**Problem description**.
If a line in the material below has the word "align", copy it.

++++ Records for processing

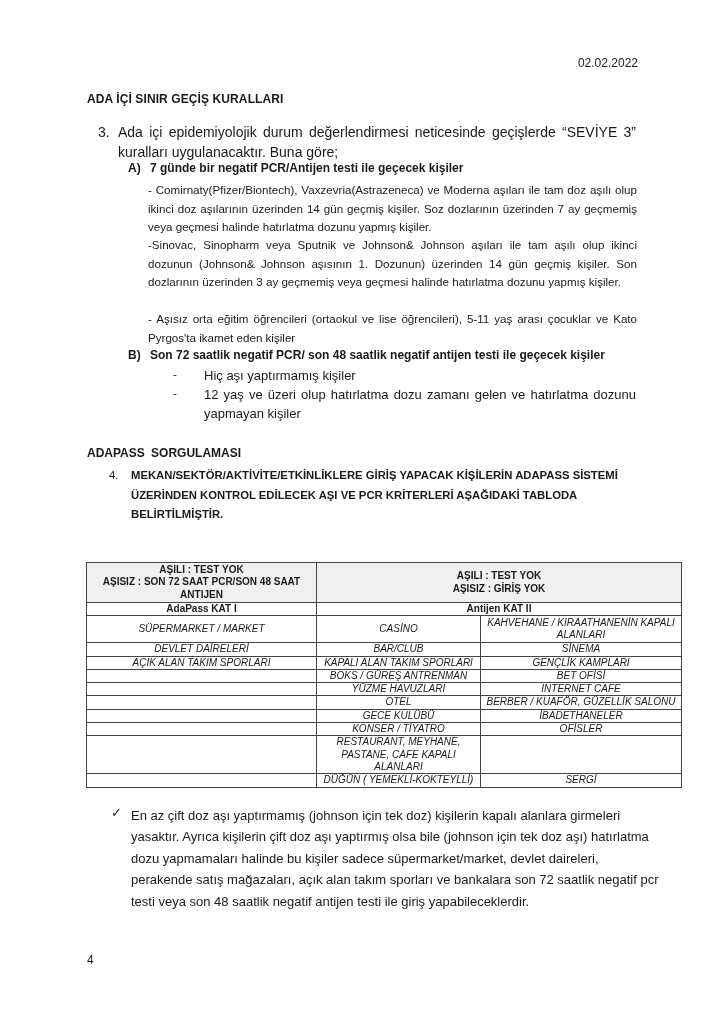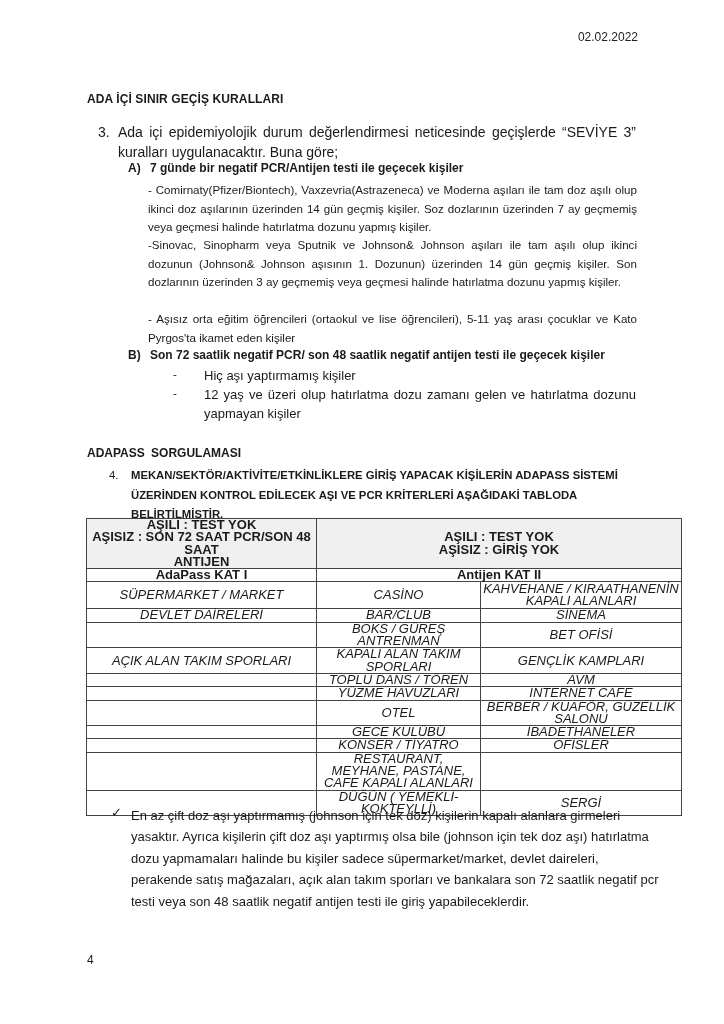--- a/index.html
+++ b/index.html
@@ -6,7 +6,7 @@
   body { width: 724px; height: 1024px; position: relative; overflow: hidden;
          font-family: "Liberation Sans", sans-serif; color: #1a1a1a; }
   .abs { position: absolute; }
-  .date { top: 30px; right: 86px; font-size: 12px; color: #222; }
+  .date { top: 56px; right: 86px; font-size: 12px; color: #222; }
   .h1 { left: 87px; top: 92px; font-size: 12px; font-weight: bold; letter-spacing: 0.1px; }
   .p3 { left: 118px; top: 122px; width: 518px; font-size: 14px; line-height: 20px; text-align: justify; }
   .p3 .num { position: absolute; left: -20px; top: 0; }

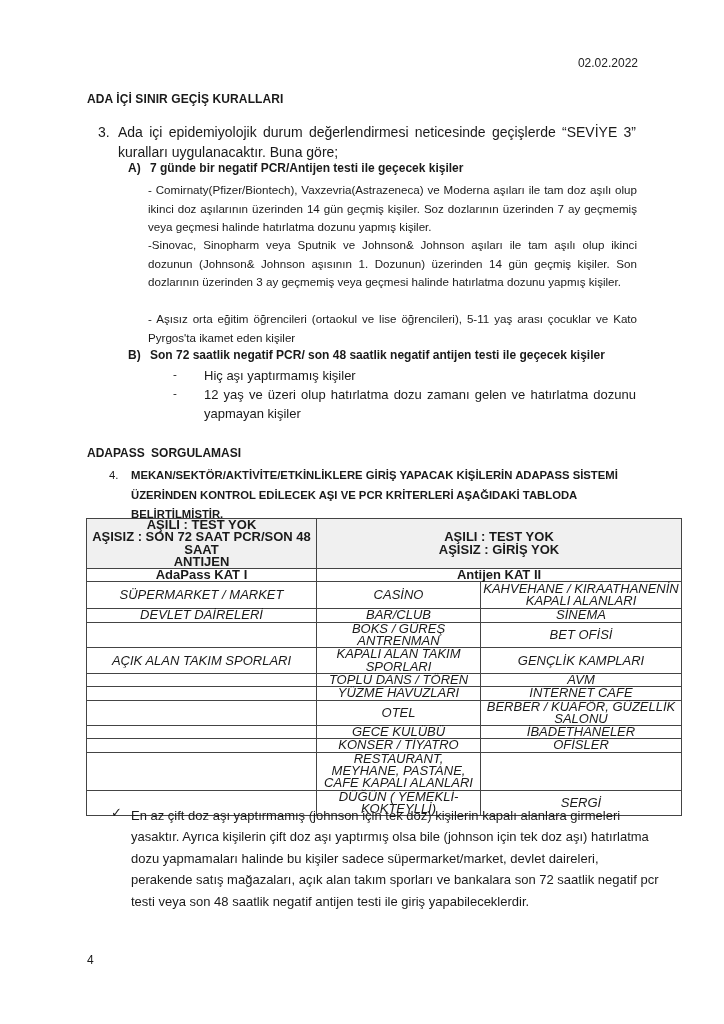--- a/index.html
+++ b/index.html
@@ -24,8 +24,8 @@
   .h2 { left: 87px; top: 437px; font-size: 12px; font-weight: bold; word-spacing: 3px; margin-top: 9px; }
   .p4 { left: 131px; top: 466px; width: 510px; font-size: 11.3px; font-weight: bold; line-height: 19.5px; }
   .p4 .num { position: absolute; left: -22px; top: 0; font-weight: normal; }
-  table.kat { position: absolute; left: 86px; top: 518px; width: 595px; border-collapse: collapse;
-              table-layout: fixed; font-size: 13px; }
+  table.kat { position: absolute; left: 86px; top: 562px; width: 595px; border-collapse: collapse;
+              table-layout: fixed; font-size: 10px; }
   table.kat td { border: 1px solid #444; text-align: center; padding: 0 2px; line-height: 12.3px; }
   table.kat td.hdr { background: #f0f0f0; font-weight: bold; height: 39px; }
   table.kat tr.katrow td { font-weight: bold; border-width: 1.5px; height: 12px; }

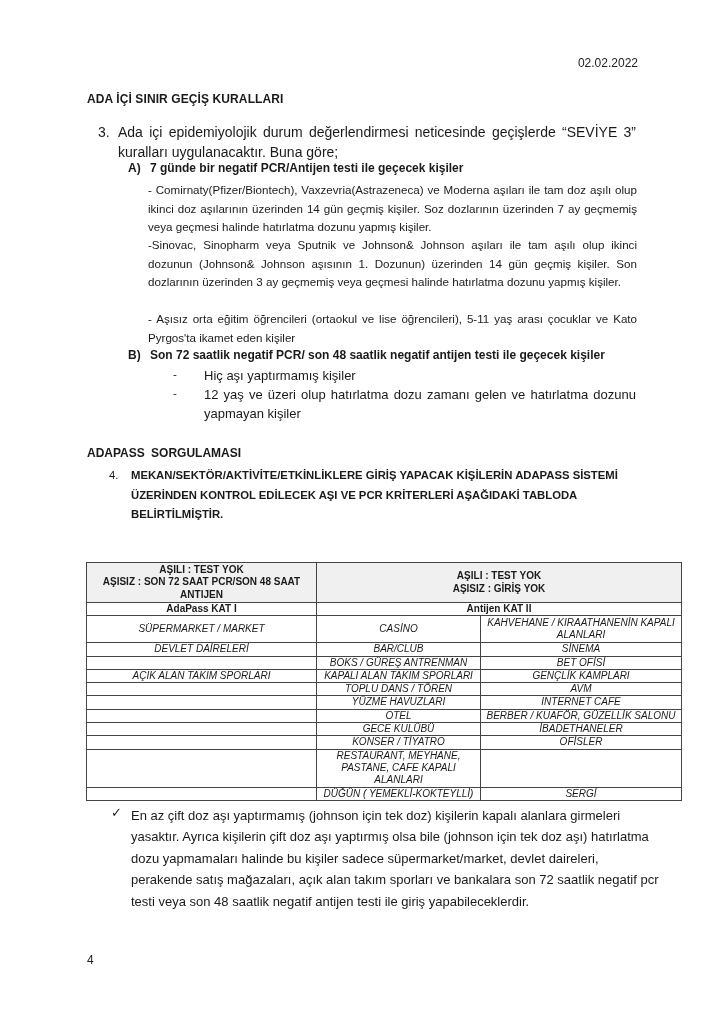--- a/index.html
+++ b/index.html
@@ -105,14 +105,14 @@
         <td class="it">SİNEMA</td>
       </tr>
   <tr>
+        <td class="it">AÇIK ALAN TAKIM SPORLARI</td>
+        <td class="it">KAPALI ALAN TAKIM SPORLARI</td>
+        <td class="it">GENÇLİK KAMPLARI</td>
+      </tr>
+  <tr>
         <td class="it"></td>
         <td class="it">BOKS / GÜREŞ ANTRENMAN</td>
         <td class="it">BET OFİSİ</td>
-      </tr>
-  <tr>
-        <td class="it">AÇIK ALAN TAKIM SPORLARI</td>
-        <td class="it">KAPALI ALAN TAKIM SPORLARI</td>
-        <td class="it">GENÇLİK KAMPLARI</td>
       </tr>
   <tr>
         <td class="it"></td>

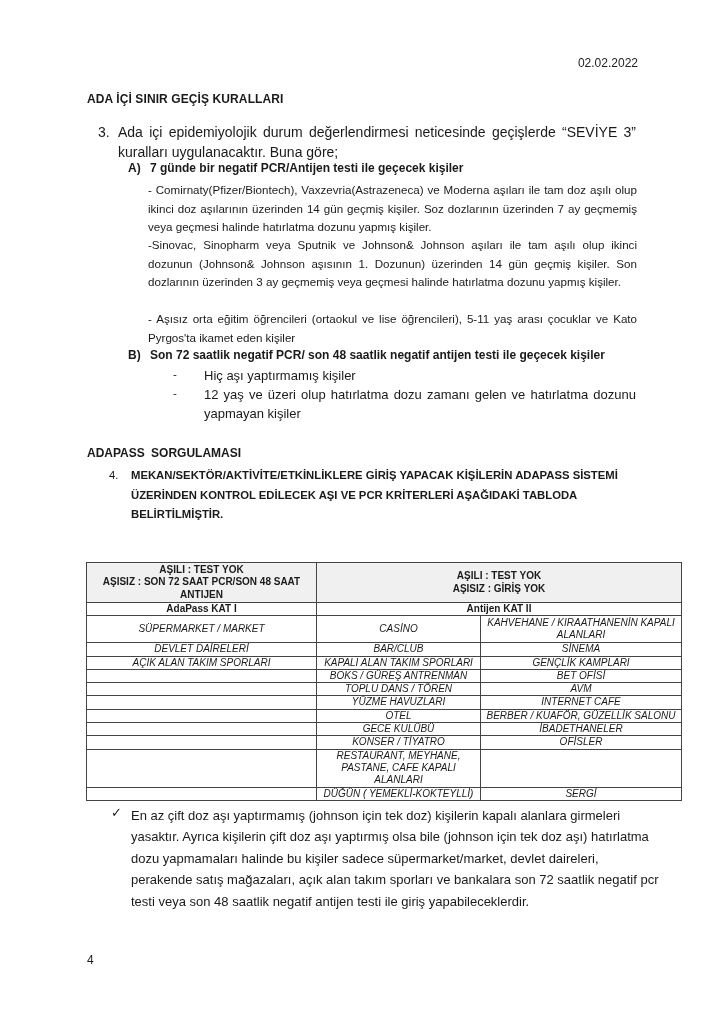--- a/index.html
+++ b/index.html
@@ -116,11 +116,6 @@
       </tr>
   <tr>
         <td class="it"></td>
-        <td class="it">TOPLU DANS / TÖREN</td>
-        <td class="it">AVM</td>
-      </tr>
-  <tr>
-        <td class="it"></td>
         <td class="it">YÜZME HAVUZLARI</td>
         <td class="it">INTERNET CAFE</td>
       </tr>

++++++++

**Written reply**.
   .p3 { left: 118px; top: 122px; width: 518px; font-size: 14px; line-height: 20px; text-align: justify; }
   table.kat td { border: 1px solid #444; text-align: center; padding: 0 2px; line-height: 12.3px; }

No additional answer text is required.